Previously published on March 18, 2014

Governor Kasich recently signed into law two health care-related bills that will take effect on May 20, 2014: Ohio House Bill 123 ("HB 123") and Ohio House Bill 139 ("HB 139"). HB 123 contains new rules relating to Medicaid coverage for telemedicine and also expands Ohio’s peer review confidentiality statutes. HB 139 allows for certain advance practice nurses ("APNs") and physician assistants ("PAs") to admit patients to hospitals.

HB 123
HB 123 makes two changes to Ohio’s health care legislation:

  • It expands the confidentiality protections afforded to documents prepared by or for the use of a peer review committee.
  • It directs Ohio’s Medicaid program to develop rules for Medicaid coverage of "telehealth services," a.k.a. telemedicine.

Ohio law already provides that the proceedings and records of a health care entity’s peer review committee are not subject to discovery or introduction into evidence in any civil action against health care providers. And while the existing peer review statutes are fairly expansive in terms of the types of entities entitled to protection (and have been given a correspondingly expansive reading by Ohio courts), HB 123 provides some additional comfort that those statutes will not get in the way of integrated provider networks, including new models such as accountable care organizations, performing peer review activities. Specifically, by revising Ohio Revised Code ("O.R.C.") § 2305.25, HB 123 revised the definition of a "health care entity" to include accountable care organizations, as well as combinations of entities that in their own right would individually qualify as "health care entities" eligible for protection under the peer review statutes. Further, HB 123 clarifies that for purposes of the peer review statute, the term "Hospital" includes "a group of hospitals that are owned, sponsored, or managed by a single entity," thereby making it clear that hospital systems may engage in peer review activities at the system level and still enjoy the protections under the statute. By adding language to O.R.C. § 2305.252, HB 123 also limits the circumstances in which the privilege of confidentiality is considered waived. The new language specifies that the release of any document, record or piece of information protected by the privilege does not affect the confidentiality of any other such documents, records or information. "Only the information, documents, or records actually released cease to be privileged." In addition, the new language states that health care entities may share such privileged information, documents or records, so long as they are used only for peer review purposes.
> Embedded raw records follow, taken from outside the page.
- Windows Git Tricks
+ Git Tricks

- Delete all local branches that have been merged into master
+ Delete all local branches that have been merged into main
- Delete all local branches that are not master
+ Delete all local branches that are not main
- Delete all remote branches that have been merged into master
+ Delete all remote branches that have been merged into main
HB 123 also directs the Ohio Department of Medicaid to establish standards for Medicaid payments for "telehealth services," defined as health services "delivered to a patient though the use of interactive audio, video, or other telecommunications or electronic technology from a site other than the site where the patient is located." In response, the Department of Medicaid issued Draft Rule 5160-1-18, which would establish Medicaid coverage for evaluation and management services and psychiatric services delivered through telemedicine. To be eligible for Medicaid coverage, services must be delivered via interactive, real-time electronic communication by a doctor or licensed psychologist at a "distant site" to a patient at an "originating site," such as a hospital or a doctor’s office. The distant site provider may submit a claim for the telemedical service but may not submit a facility claim. The originating site provider may submit a claim for a telehealth originating fee if it is not an inpatient hospital or nursing facility and if it does not submit a claim for a separately-identifiable evaluation and management service provided to the patient that same day.

HB 139
HB 139 grants certain APNs and PAs the ability to admit hospital inpatients. Prior to HB 139, only physicians, dentists or podiatrists who were members of a hospital’s medical staff could admit patients.
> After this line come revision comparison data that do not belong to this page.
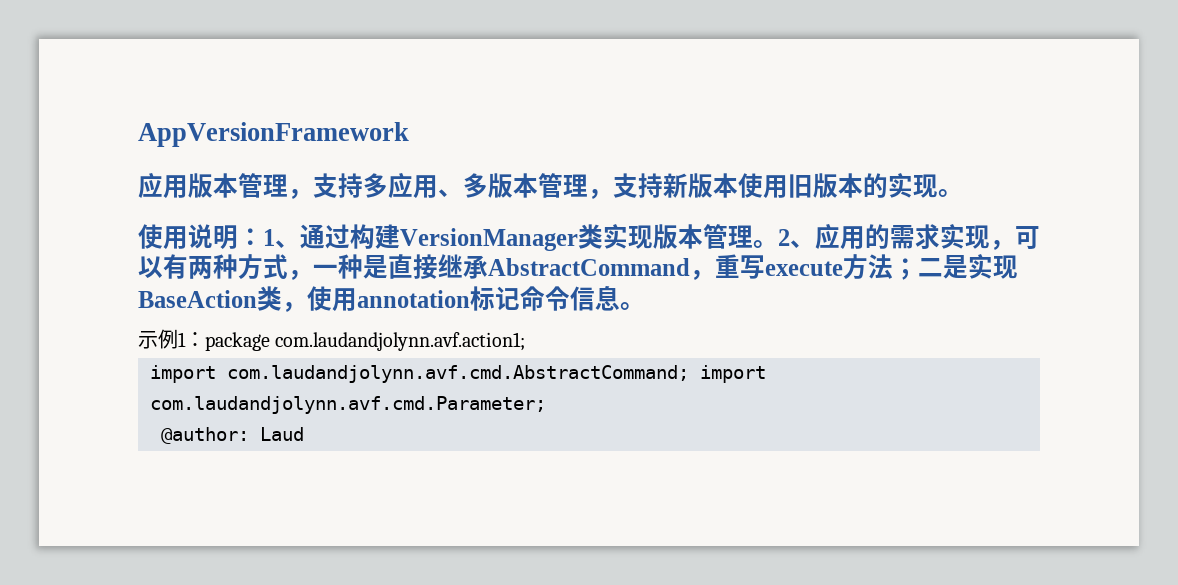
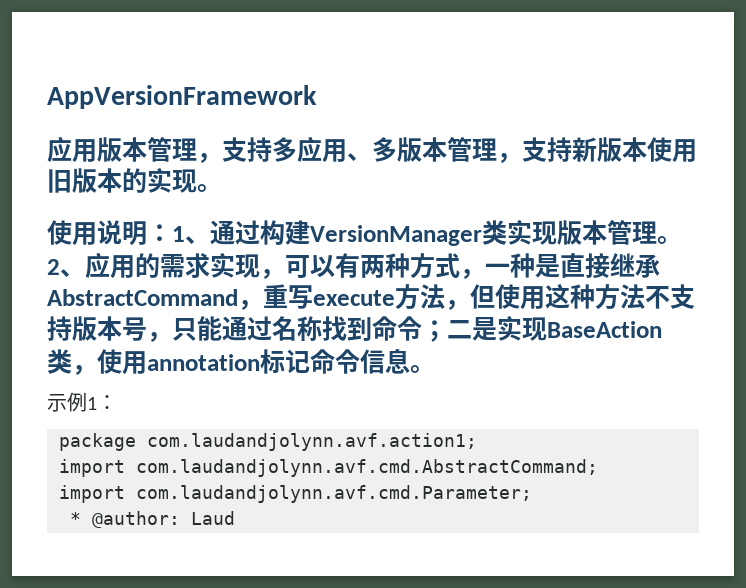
- 2、应用的需求实现，可以有两种方式，一种是直接继承AbstractCommand，重写execute方法；二是实现BaseAction类，使用annotation标记命令信息。
+ 2、应用的需求实现，可以有两种方式，一种是直接继承AbstractCommand，重写execute方法，但使用这种方法不支持版本号，只能通过名称找到命令；二是实现BaseAction类，使用annotation标记命令信息。
- 示例1：package com.laudandjolynn.avf.action1;
+ 示例1：
+ package com.laudandjolynn.avf.action1;
- import com.laudandjolynn.avf.cmd.AbstractCommand; import com.laudandjolynn.avf.cmd.Parameter;
+ import com.laudandjolynn.avf.cmd.AbstractCommand;
+ import com.laudandjolynn.avf.cmd.Parameter;
- @author: Laud
+ * @author: Laud

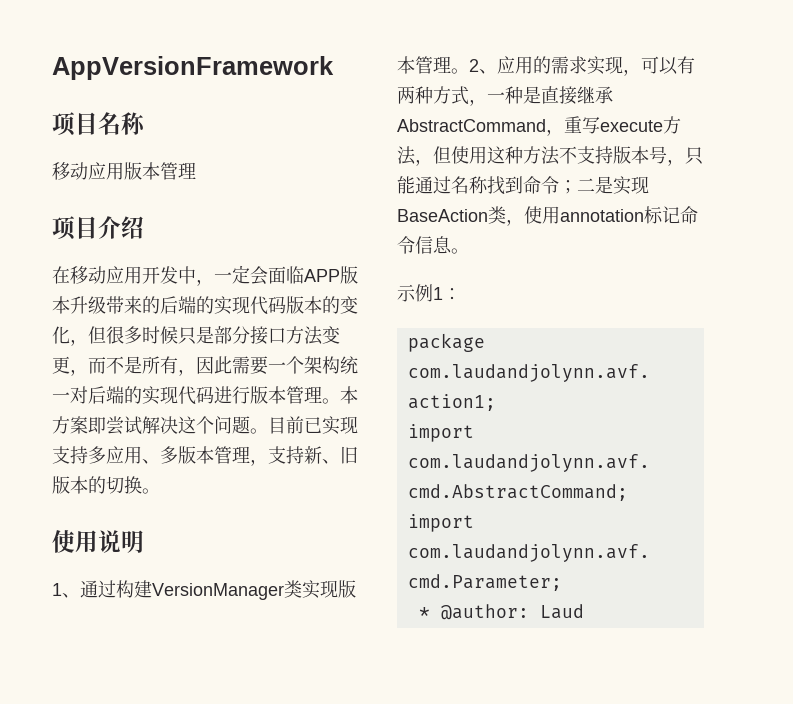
- 应用版本管理，支持多应用、多版本管理，支持新版本使用旧版本的实现。
+ 项目名称
+ 移动应用版本管理
+ 项目介绍
+ 在移动应用开发中，一定会面临APP版本升级带来的后端的实现代码版本的变化，但很多时候只是部分接口方法变更，而不是所有，因此需要一个架构统一对后端的实现代码进行版本管理。本方案即尝试解决这个问题。目前已实现支持多应用、多版本管理，支持新、旧版本的切换。
- 使用说明：1、通过构建VersionManager类实现版本管理。
+ 使用说明
+ 1、通过构建VersionManager类实现版本管理。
Now, clinical nurse specialists, certified nurse midwives and certified nurse practitioners may admit patients, so long as the following requirements are met:

  • The APN has a standard care arrangement with a collaborating physician who is a member of the medical staff.
  • The patient will be under the medical supervision of the collaborating physician.
  • The hospital has granted the APN admitting privileges and appropriate credentials.

Prior to admitting the patient, the APN must notify the collaborating physician of the planned admission. All admitting arrangements should be documented in the APN’s standard care arrangement.

In addition, PAs may admit hospital patients, so long as the following conditions are met:

  • The PA is listed on an approved supervision agreement with a physician who is a member of the hospital’s medical staff.
  • The patient will be under the medical supervision of the supervising physician.
  • The hospital has granted the PA admitting privileges and appropriate credentials.

Prior to admitting a patient, the PA must notify the supervising physician of the planned admission.

APNs and PAs who wish to start admitting patients must ensure that they first receive proper hospital privileges. Furthermore, the standard care arrangements for any APNs will have to be updated to allow for the admission of hospital inpatients.



 

The views expressed in this document are solely the views of the author and not Martindale-Hubbell. This document is intended for informational purposes only and is not legal advice or a substitute for consultation with a licensed legal professional in a particular case or circumstance.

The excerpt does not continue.